著者のコラム一覧
碓井広義メディア文化評論家

1955年長野県生まれ。慶應義塾大学法学部政治学科卒業。千葉商科大学大学院政策研究科博士課程修了。博士(政策研究)。81年テレビマンユニオンに参加。以後20年、ドキュメンタリーやドラマの制作を行う。代表作に「人間ドキュメント 夏目雅子物語」など。慶應義塾大学助教授などを経て2020年3月まで上智大学文学部新聞学科教授。専門はメディア文化論。著書に「倉本聰の言葉―ドラマの中の名言」、倉本聰との共著「脚本力」ほか。

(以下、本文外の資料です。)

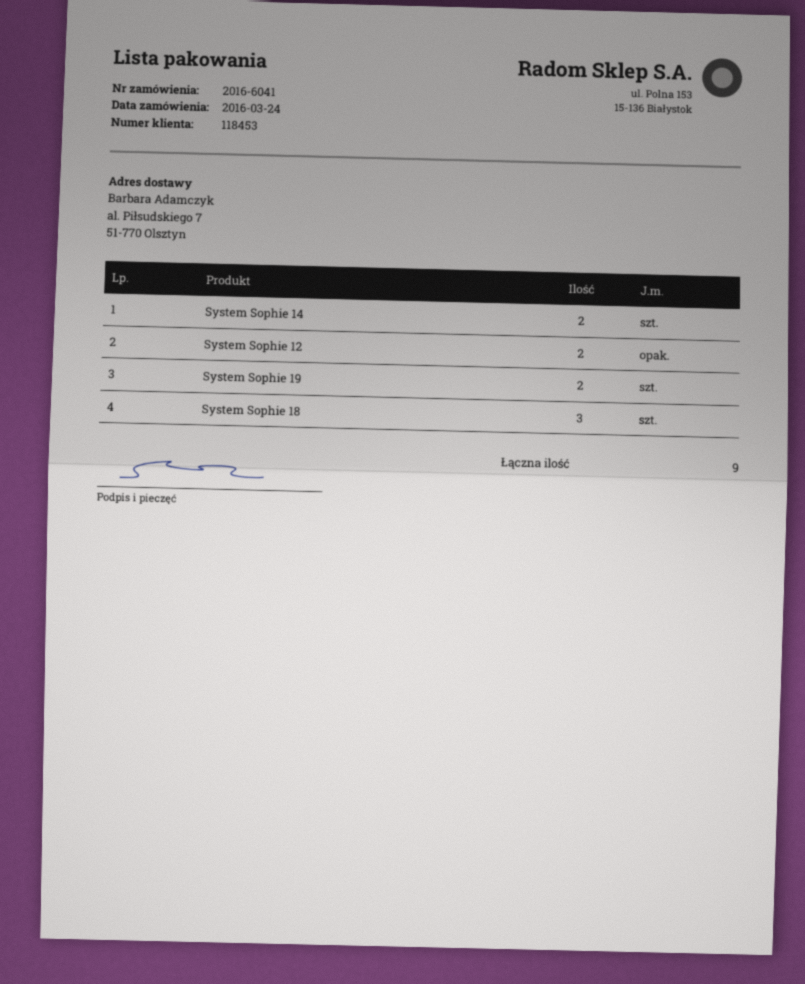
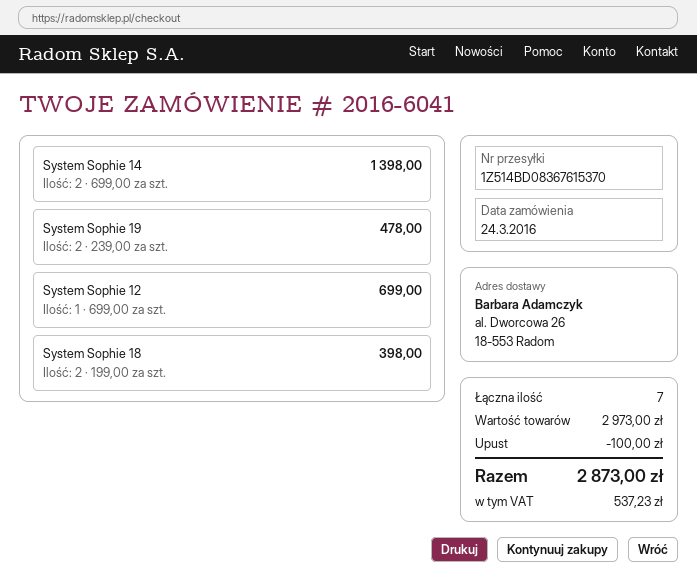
ship to: al. Piłsudskiego 7, 51-770 Olsztyn -> al. Dworcowa 26, 18-553 Radom
System Sophie 12: 2 -> 1
System Sophie 18: 3 -> 2
total quantity: 9 -> 7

テレビ東京「コーチ」は62歳という年齢を味方につけた唐沢寿明の新境地

公開日: 更新日:

 今期ドラマにおける思わぬ佳作かもしれない。唐沢寿明主演「コーチ」(テレビ東京系)だ。

 主人公の向井光太郎(唐沢)は警視庁人事2課所属の熟年職員。元々は捜査1課で活躍していたが、なぜか外された。背後には捜査1課の相良課長(古田新太)との隠れた確執があるようだ。

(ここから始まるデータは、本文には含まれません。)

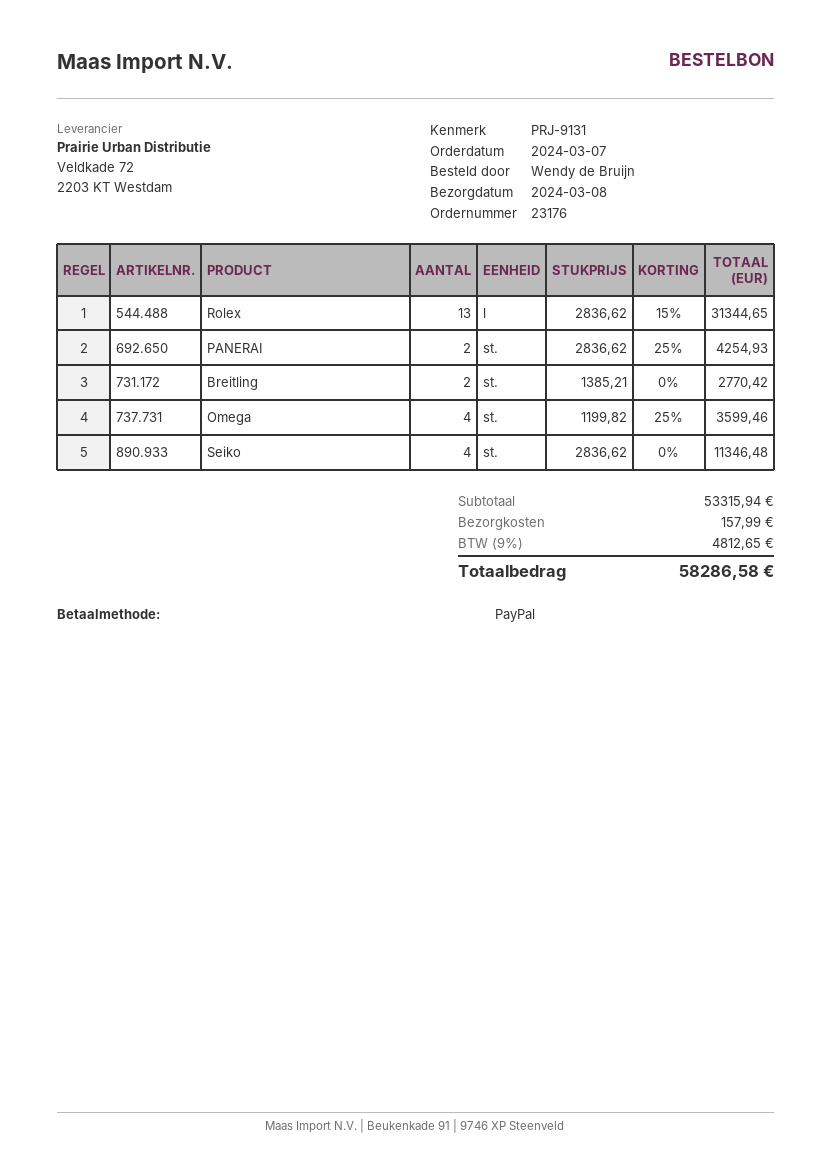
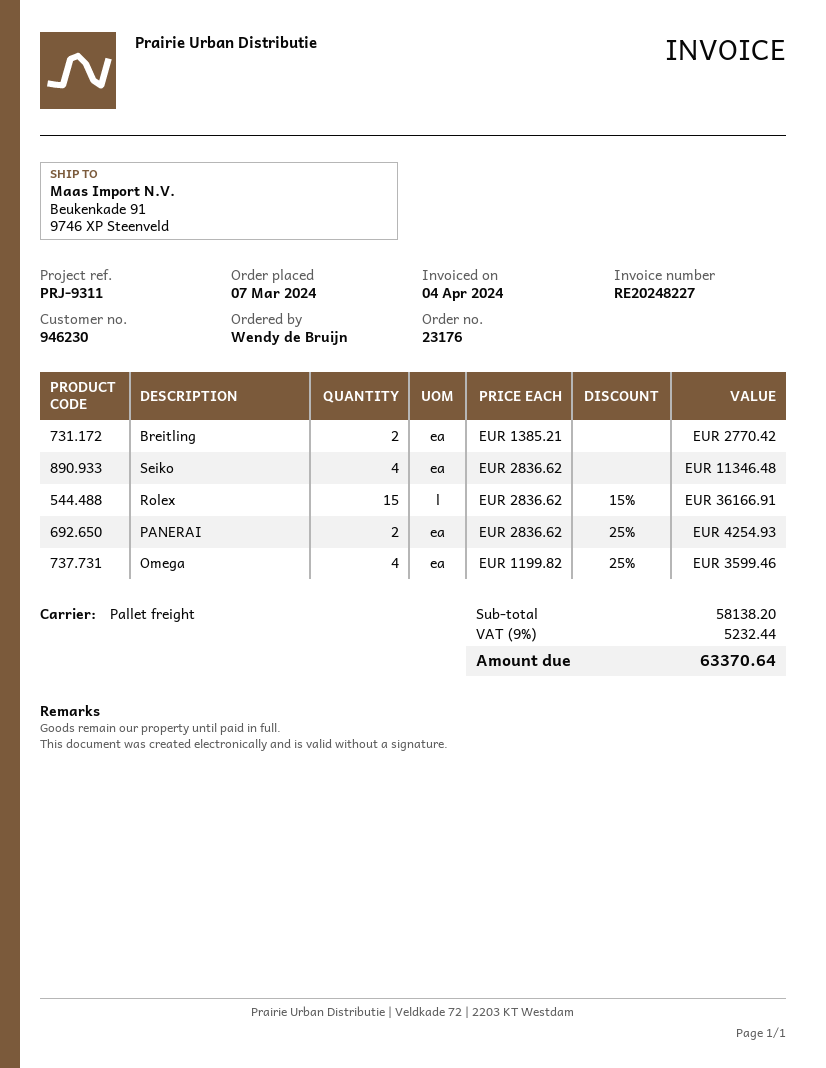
reference: PRJ-9131 -> PRJ-9311
Rolex: 13 x 2836.62 - 15% = 31344.65 -> 15 x 2836.62 - 15% = 36166.91
subtotal: 53315.94 -> 58138.20
shipping: 157.99 -> none
tax: 9% = 4812.65 -> 9% = 5232.44
total: 58286.58 -> 63370.64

 そんな向井が都内各署の若手刑事をコーチングして歩く。たとえば、目黒北署の西条(関口メンディー)は偉丈夫だが目立つ。だから尾行や張り込みが苦手だ。対象者に刑事だと知られて落ち込む西条に、向井は「バレているなりのやり方」があると気づかせる。

 また「泣き虫刑事」と呼ばれるのが板橋中央署の正木(阿久津仁愛)だ。感情の起伏が激しく、自分でもコントロールができない。向井はその欠点を「特性として利用する」ことを教える。

 毎回、向井コーチに刺激されて成長する彼らと、捜査の進展がリンクしていく。第5話では、教えを受けた面々が捜査1課に異動。4係主任の益山(倉科カナ)をリーダーとするチームができた。益山もまた「向井チルドレン」の一人だ。

 白髪頭に白ヒゲの唐沢は、今年1月期の「プライベートバンカー」(テレビ朝日系)に続くハマリ役だ。隠者のごとくひょうひょうと若者たちに向き合うが、事件の核心部分は決して見落とさない。62歳という年齢を味方につけた唐沢の「新境地」と言えそうだ。